┌─ INPUT MATERIAL

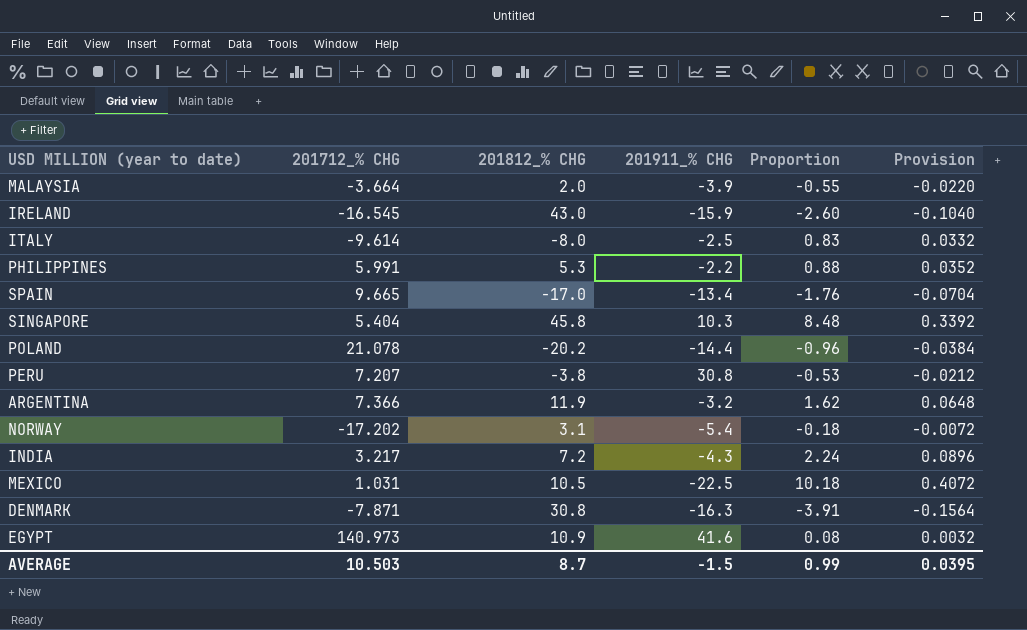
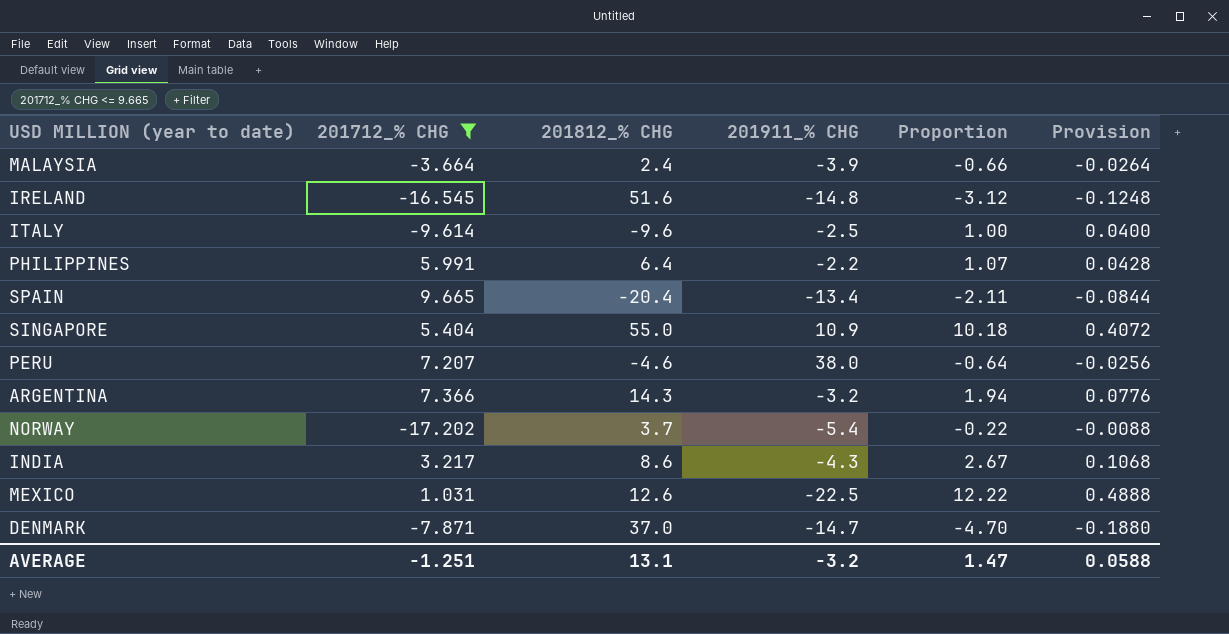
filter: none -> 201712_% CHG <= 9.665
MALAYSIA | 201812_% CHG: 2.0 -> 2.4
MALAYSIA | Proportion: -0.55 -> -0.66
MALAYSIA | Provision: -0.0220 -> -0.0264
IRELAND | 201812_% CHG: 43.0 -> 51.6
IRELAND | 201911_% CHG: -15.9 -> -14.8
IRELAND | Proportion: -2.60 -> -3.12
IRELAND | Provision: -0.1040 -> -0.1248
ITALY | 201812_% CHG: -8.0 -> -9.6
ITALY | Proportion: 0.83 -> 1.00
ITALY | Provision: 0.0332 -> 0.0400
PHILIPPINES | 201812_% CHG: 5.3 -> 6.4
PHILIPPINES | Proportion: 0.88 -> 1.07
PHILIPPINES | Provision: 0.0352 -> 0.0428
SPAIN | 201812_% CHG: -17.0 -> -20.4
SPAIN | Proportion: -1.76 -> -2.11
SPAIN | Provision: -0.0704 -> -0.0844
SINGAPORE | 201812_% CHG: 45.8 -> 55.0
SINGAPORE | 201911_% CHG: 10.3 -> 10.9
SINGAPORE | Proportion: 8.48 -> 10.18
SINGAPORE | Provision: 0.3392 -> 0.4072
PERU | 201812_% CHG: -3.8 -> -4.6
PERU | 201911_% CHG: 30.8 -> 38.0
PERU | Proportion: -0.53 -> -0.64
PERU | Provision: -0.0212 -> -0.0256
ARGENTINA | 201812_% CHG: 11.9 -> 14.3
ARGENTINA | Proportion: 1.62 -> 1.94
ARGENTINA | Provision: 0.0648 -> 0.0776
NORWAY | 201812_% CHG: 3.1 -> 3.7
NORWAY | Proportion: -0.18 -> -0.22
NORWAY | Provision: -0.0072 -> -0.0088
INDIA | 201812_% CHG: 7.2 -> 8.6
INDIA | Proportion: 2.24 -> 2.67
INDIA | Provision: 0.0896 -> 0.1068
MEXICO | 201812_% CHG: 10.5 -> 12.6
MEXICO | Proportion: 10.18 -> 12.22
MEXICO | Provision: 0.4072 -> 0.4888
DENMARK | 201812_% CHG: 30.8 -> 37.0
DENMARK | 201911_% CHG: -16.3 -> -14.7
DENMARK | Proportion: -3.91 -> -4.70
DENMARK | Provision: -0.1564 -> -0.1880
AVERAGE | 201712_% CHG: 10.503 -> -1.251
AVERAGE | 201812_% CHG: 8.7 -> 13.1
AVERAGE | 201911_% CHG: -1.5 -> -3.2
AVERAGE | Proportion: 0.99 -> 1.47
AVERAGE | Provision: 0.0395 -> 0.0588

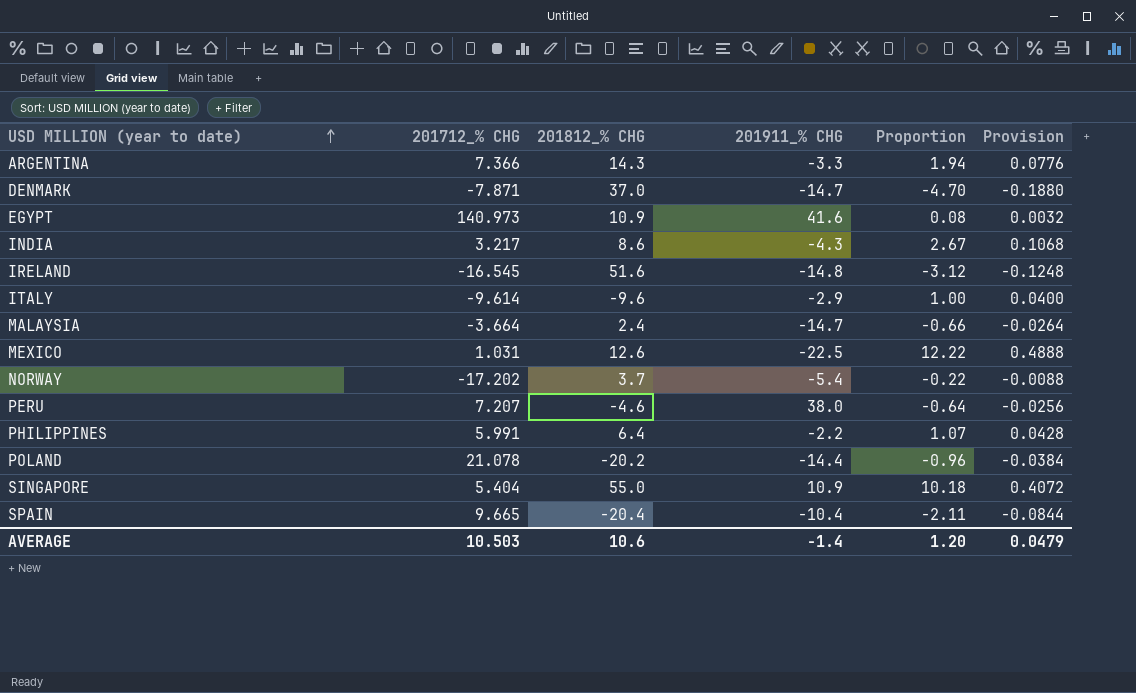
filter: 201712_% CHG <= 9.665 -> none
row order: none -> USD MILLION (year to date) ascending
ARGENTINA | 201911_% CHG: -3.2 -> -3.3
ITALY | 201911_% CHG: -2.5 -> -2.9
MALAYSIA | 201911_% CHG: -3.9 -> -14.7
SPAIN | 201911_% CHG: -13.4 -> -10.4
AVERAGE | 201712_% CHG: -1.251 -> 10.503
AVERAGE | 201812_% CHG: 13.1 -> 10.6
AVERAGE | 201911_% CHG: -3.2 -> -1.4
AVERAGE | Proportion: 1.47 -> 1.20
AVERAGE | Provision: 0.0588 -> 0.0479

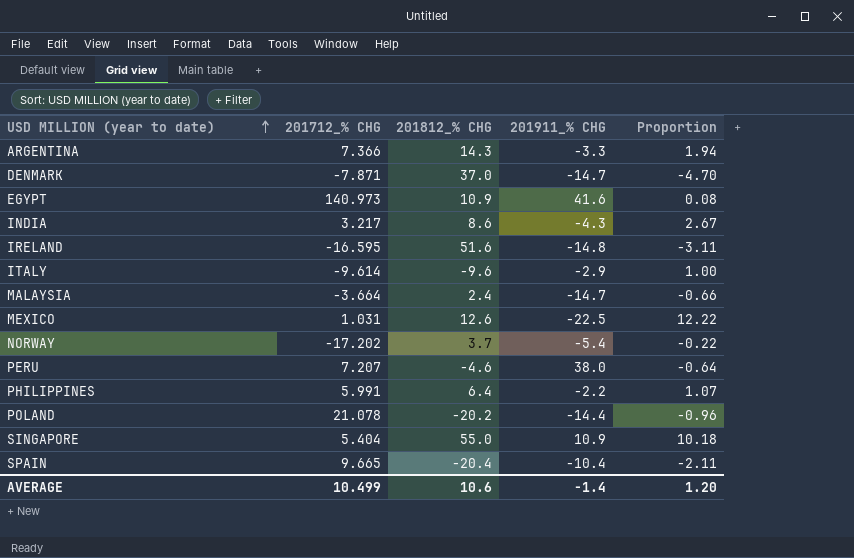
column Provision | formula: [Proportion] * 0.04 -> none
IRELAND | 201712_% CHG: -16.545 -> -16.595
IRELAND | Proportion: -3.12 -> -3.11
AVERAGE | 201712_% CHG: 10.503 -> 10.499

└─

▶ _EXERCISE AIM_
Output every entry above exactly as written, but omit the pictures.

▶ _OUTPUT OF THE EXERCISE_
filter: none -> 201712_% CHG <= 9.665
MALAYSIA | 201812_% CHG: 2.0 -> 2.4
MALAYSIA | Proportion: -0.55 -> -0.66
MALAYSIA | Provision: -0.0220 -> -0.0264
IRELAND | 201812_% CHG: 43.0 -> 51.6
IRELAND | 201911_% CHG: -15.9 -> -14.8
IRELAND | Proportion: -2.60 -> -3.12
IRELAND | Provision: -0.1040 -> -0.1248
ITALY | 201812_% CHG: -8.0 -> -9.6
ITALY | Proportion: 0.83 -> 1.00
ITALY | Provision: 0.0332 -> 0.0400
PHILIPPINES | 201812_% CHG: 5.3 -> 6.4
PHILIPPINES | Proportion: 0.88 -> 1.07
PHILIPPINES | Provision: 0.0352 -> 0.0428
SPAIN | 201812_% CHG: -17.0 -> -20.4
SPAIN | Proportion: -1.76 -> -2.11
SPAIN | Provision: -0.0704 -> -0.0844
SINGAPORE | 201812_% CHG: 45.8 -> 55.0
SINGAPORE | 201911_% CHG: 10.3 -> 10.9
SINGAPORE | Proportion: 8.48 -> 10.18
SINGAPORE | Provision: 0.3392 -> 0.4072
PERU | 201812_% CHG: -3.8 -> -4.6
PERU | 201911_% CHG: 30.8 -> 38.0
PERU | Proportion: -0.53 -> -0.64
PERU | Provision: -0.0212 -> -0.0256
ARGENTINA | 201812_% CHG: 11.9 -> 14.3
ARGENTINA | Proportion: 1.62 -> 1.94
ARGENTINA | Provision: 0.0648 -> 0.0776
NORWAY | 201812_% CHG: 3.1 -> 3.7
NORWAY | Proportion: -0.18 -> -0.22
NORWAY | Provision: -0.0072 -> -0.0088
INDIA | 201812_% CHG: 7.2 -> 8.6
INDIA | Proportion: 2.24 -> 2.67
INDIA | Provision: 0.0896 -> 0.1068
MEXICO | 201812_% CHG: 10.5 -> 12.6
MEXICO | Proportion: 10.18 -> 12.22
MEXICO | Provision: 0.4072 -> 0.4888
DENMARK | 201812_% CHG: 30.8 -> 37.0
DENMARK | 201911_% CHG: -16.3 -> -14.7
DENMARK | Proportion: -3.91 -> -4.70
DENMARK | Provision: -0.1564 -> -0.1880
AVERAGE | 201712_% CHG: 10.503 -> -1.251
AVERAGE | 201812_% CHG: 8.7 -> 13.1
AVERAGE | 201911_% CHG: -1.5 -> -3.2
AVERAGE | Proportion: 0.99 -> 1.47
AVERAGE | Provision: 0.0395 -> 0.0588

filter: 201712_% CHG <= 9.665 -> none
row order: none -> USD MILLION (year to date) ascending
ARGENTINA | 201911_% CHG: -3.2 -> -3.3
ITALY | 201911_% CHG: -2.5 -> -2.9
MALAYSIA | 201911_% CHG: -3.9 -> -14.7
SPAIN | 201911_% CHG: -13.4 -> -10.4
AVERAGE | 201712_% CHG: -1.251 -> 10.503
AVERAGE | 201812_% CHG: 13.1 -> 10.6
AVERAGE | 201911_% CHG: -3.2 -> -1.4
AVERAGE | Proportion: 1.47 -> 1.20
AVERAGE | Provision: 0.0588 -> 0.0479

column Provision | formula: [Proportion] * 0.04 -> none
IRELAND | 201712_% CHG: -16.545 -> -16.595
IRELAND | Proportion: -3.12 -> -3.11
AVERAGE | 201712_% CHG: 10.503 -> 10.499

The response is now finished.